Records from a collection
* * * * * * *
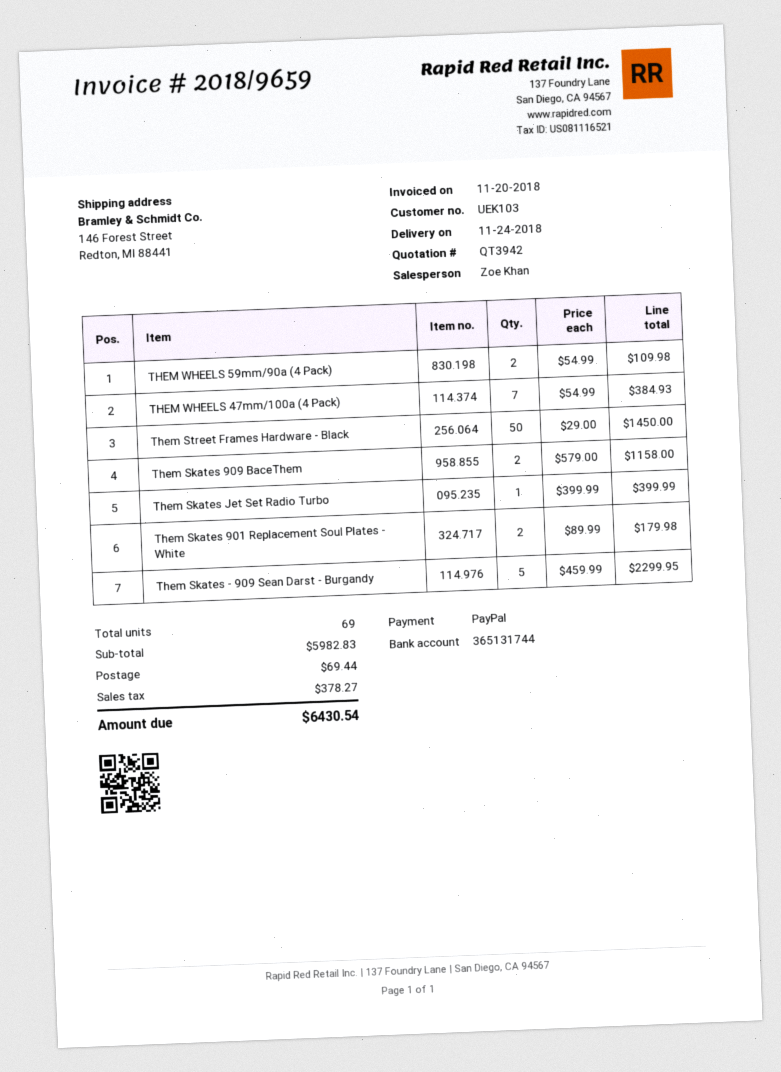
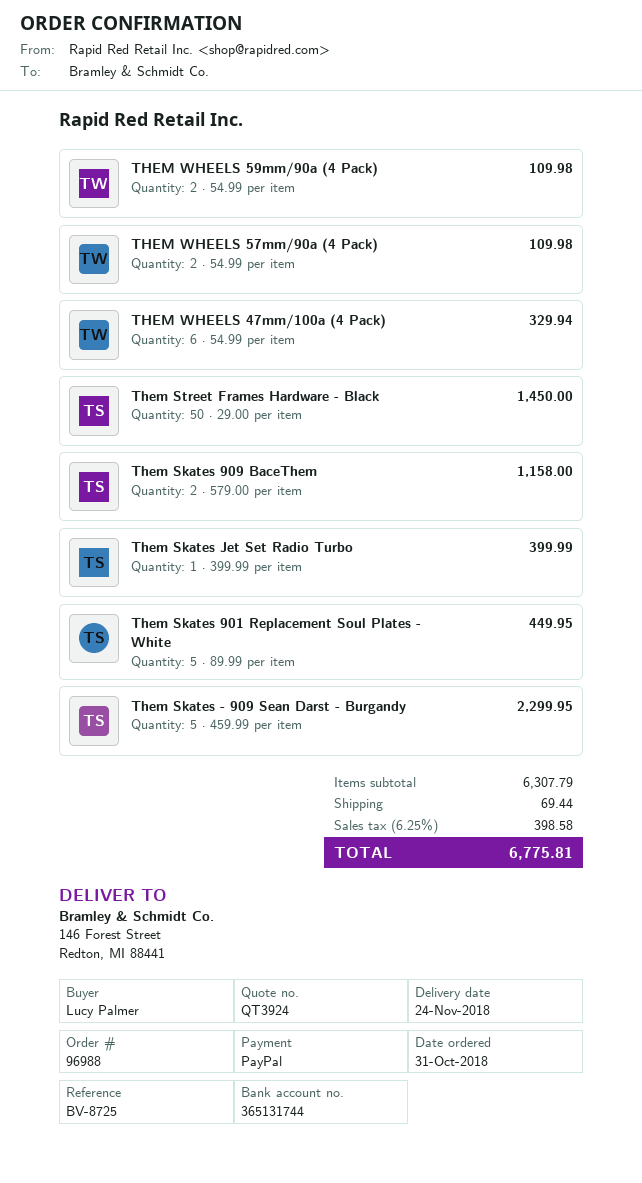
quote number: QT3942 -> QT3924
THEM WHEELS 47mm/100a (4 Pack): 7 x 54.99 = 384.93 -> 6 x 54.99 = 329.94
Them Skates 901 Replacement Soul Plates - White: 2 x 89.99 = 179.98 -> 5 x 89.99 = 449.95
THEM WHEELS 57mm/90a (4 Pack): none -> 2 x 54.99 = 109.98
subtotal: 5982.83 -> 6307.79
tax: 378.27 -> 398.58
total: 6430.54 -> 6775.81

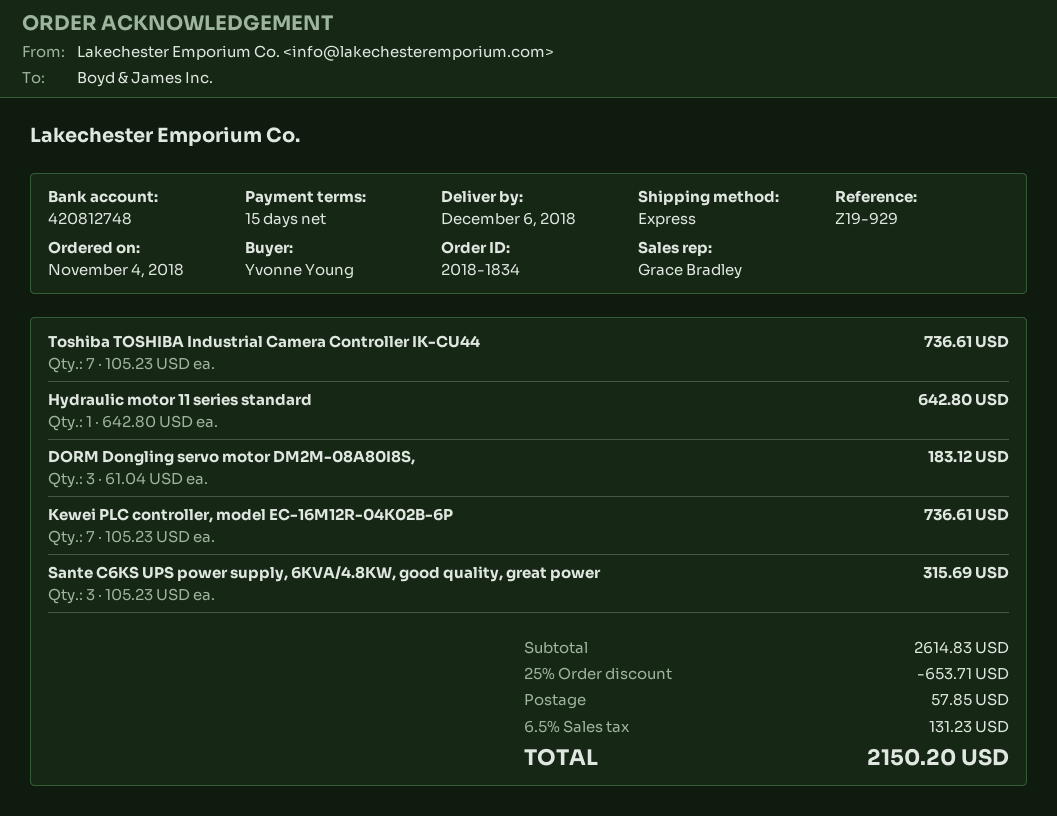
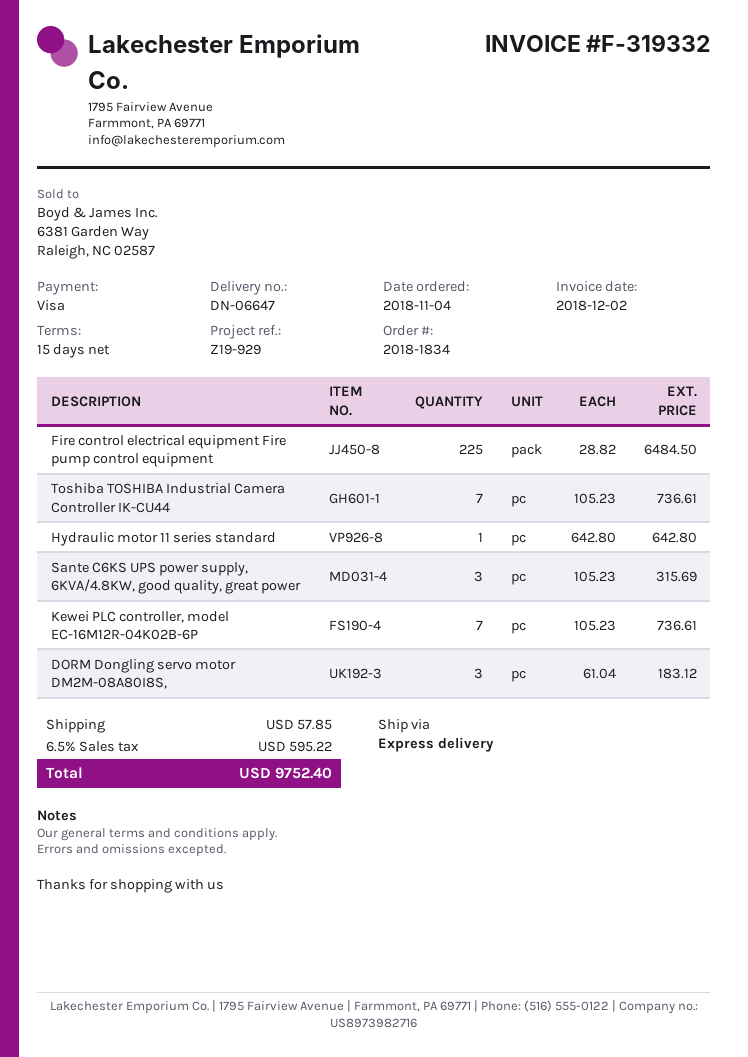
Fire control electrical equipment Fire pump control equipment: none -> 225 x 28.82 = 6484.50
discount: 25% = 653.71 -> none
tax: 6.5% = 131.23 -> 6.5% = 595.22
total: 2150.20 -> 9752.40

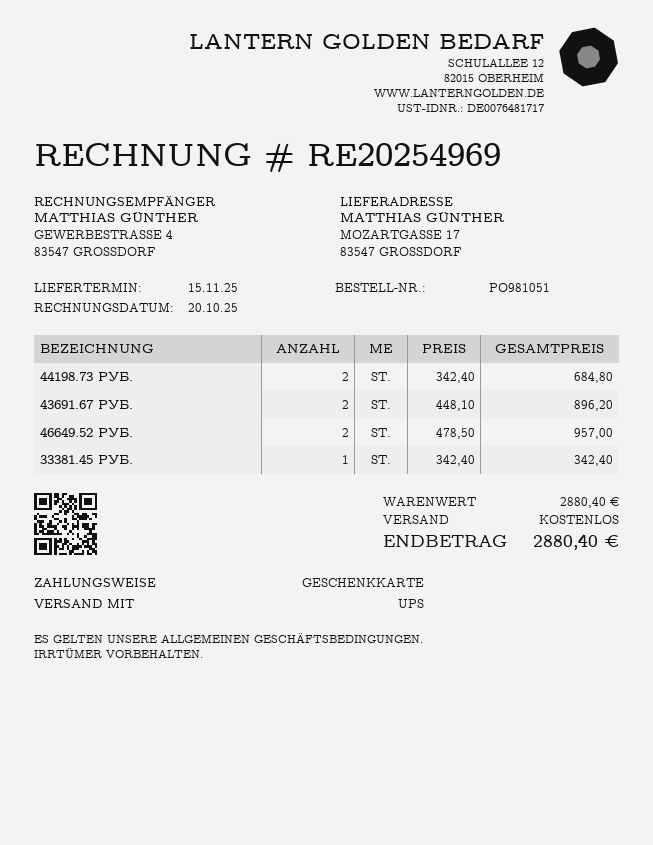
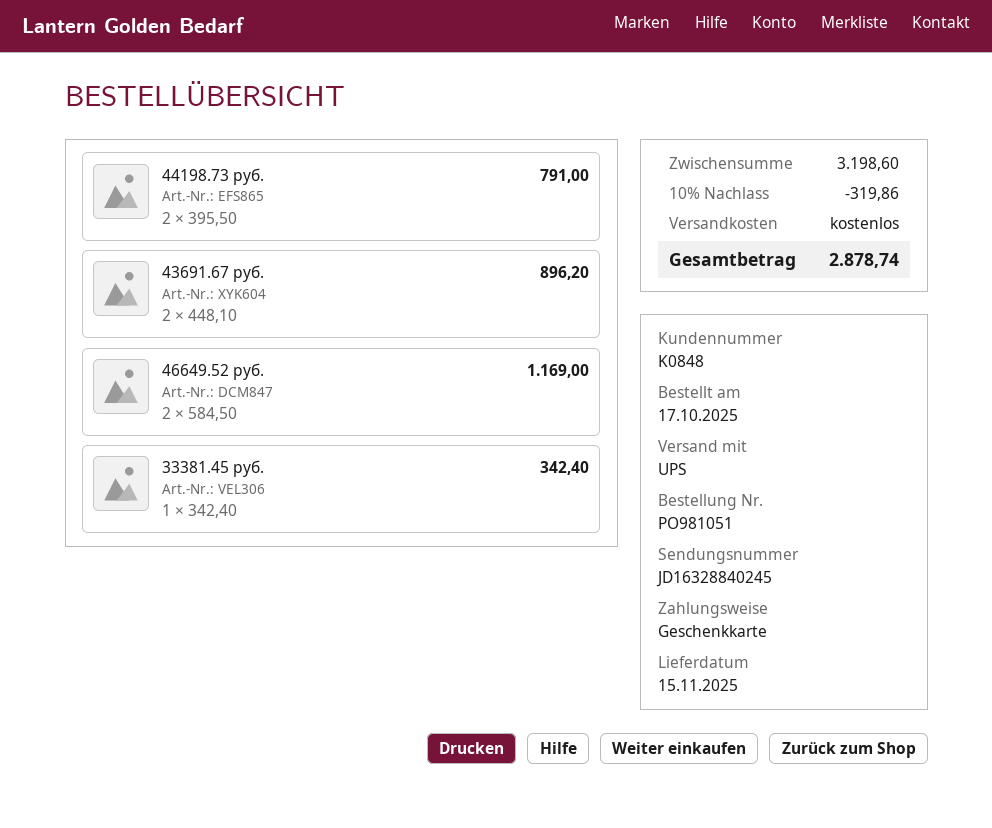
44198.73 РУБ.: 2 x 342.40 = 684.80 -> 2 x 395.50 = 791.00
46649.52 РУБ.: 2 x 478.50 = 957.00 -> 2 x 584.50 = 1169.00
subtotal: 2880.40 -> 3198.60
discount: none -> 10% = 319.86
total: 2880.40 -> 2878.74

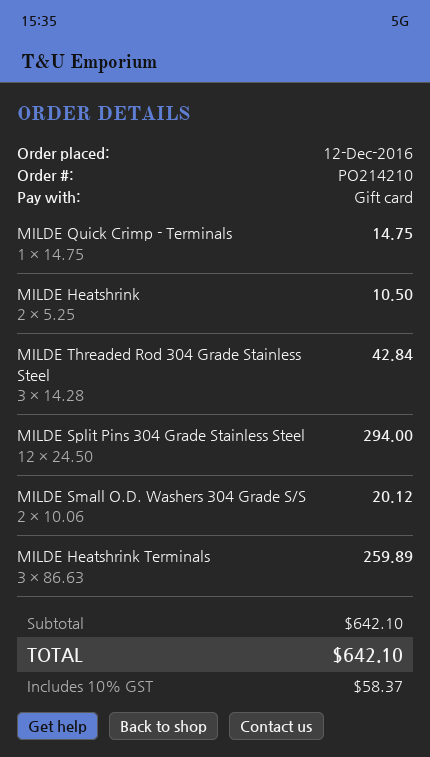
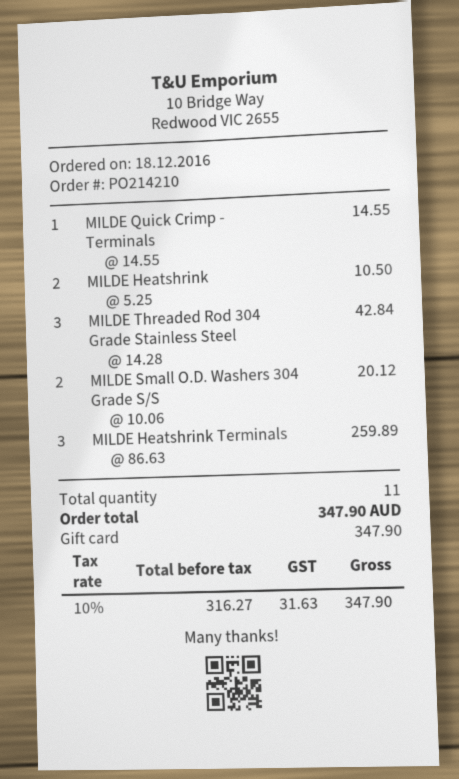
order date: 2016-12-12 -> 2016-12-18
MILDE Quick Crimp - Terminals: 1 x 14.75 = 14.75 -> 1 x 14.55 = 14.55
MILDE Split Pins 304 Grade Stainless Steel: 12 x 24.50 = 294.00 -> none
tax: 10% = 58.37 -> 10% = 31.63
total: 642.10 -> 347.90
* * * * * * *
**Assignment**. Go to the line above that has "total: 6430.54 -> 6775.81" and copy exactly from there down to the line that has "MILDE Quick Crimp", both included. Leave the pictures out.

**Result for this exercise**.
total: 6430.54 -> 6775.81

Fire control electrical equipment Fire pump control equipment: none -> 225 x 28.82 = 6484.50
discount: 25% = 653.71 -> none
tax: 6.5% = 131.23 -> 6.5% = 595.22
total: 2150.20 -> 9752.40

44198.73 РУБ.: 2 x 342.40 = 684.80 -> 2 x 395.50 = 791.00
46649.52 РУБ.: 2 x 478.50 = 957.00 -> 2 x 584.50 = 1169.00
subtotal: 2880.40 -> 3198.60
discount: none -> 10% = 319.86
total: 2880.40 -> 2878.74

order date: 2016-12-12 -> 2016-12-18
MILDE Quick Crimp - Terminals: 1 x 14.75 = 14.75 -> 1 x 14.55 = 14.55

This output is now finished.